◆ **Data extracts**
* * *
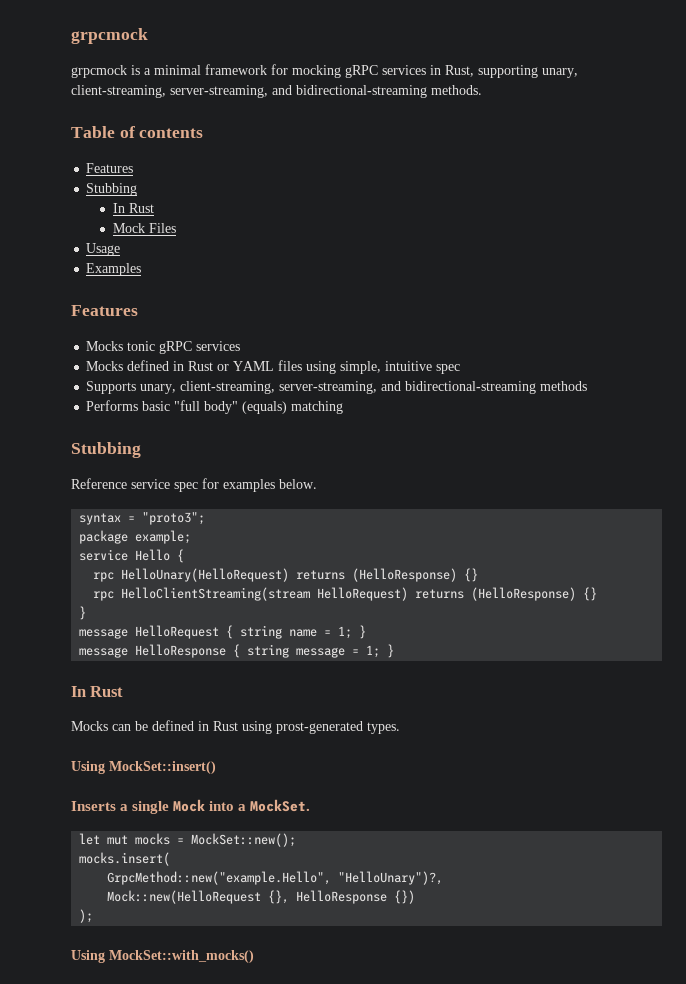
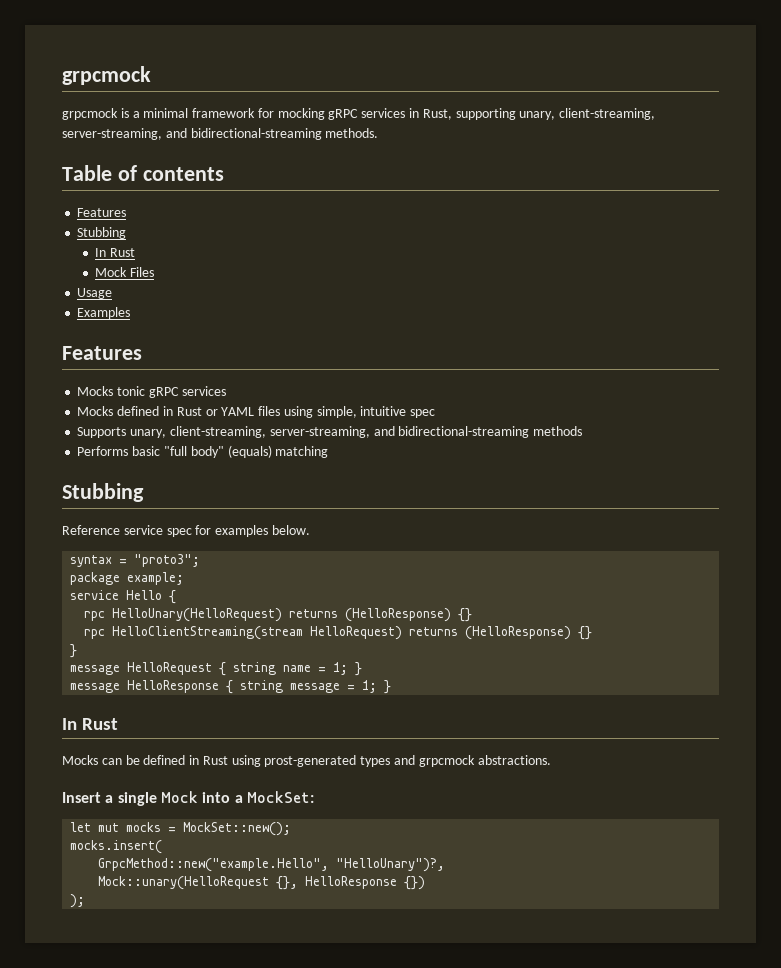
- Mocks can be defined in Rust using prost-generated types.
- Using MockSet::insert()
- Inserts a single Mock into a MockSet.
+ Mocks can be defined in Rust using prost-generated types and grpcmock abstractions.
+ Insert a single Mock into a MockSet:
- Mock::new(HelloRequest {}, HelloResponse {})
+ Mock::unary(HelloRequest {}, HelloResponse {})
- Using MockSet::with_mocks()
* * *
◆ **What you should do**
From the data above, show each line that contains "HelloResponse".

◆ **Exercise result**
- Mock::new(HelloRequest {}, HelloResponse {})
+ Mock::unary(HelloRequest {}, HelloResponse {})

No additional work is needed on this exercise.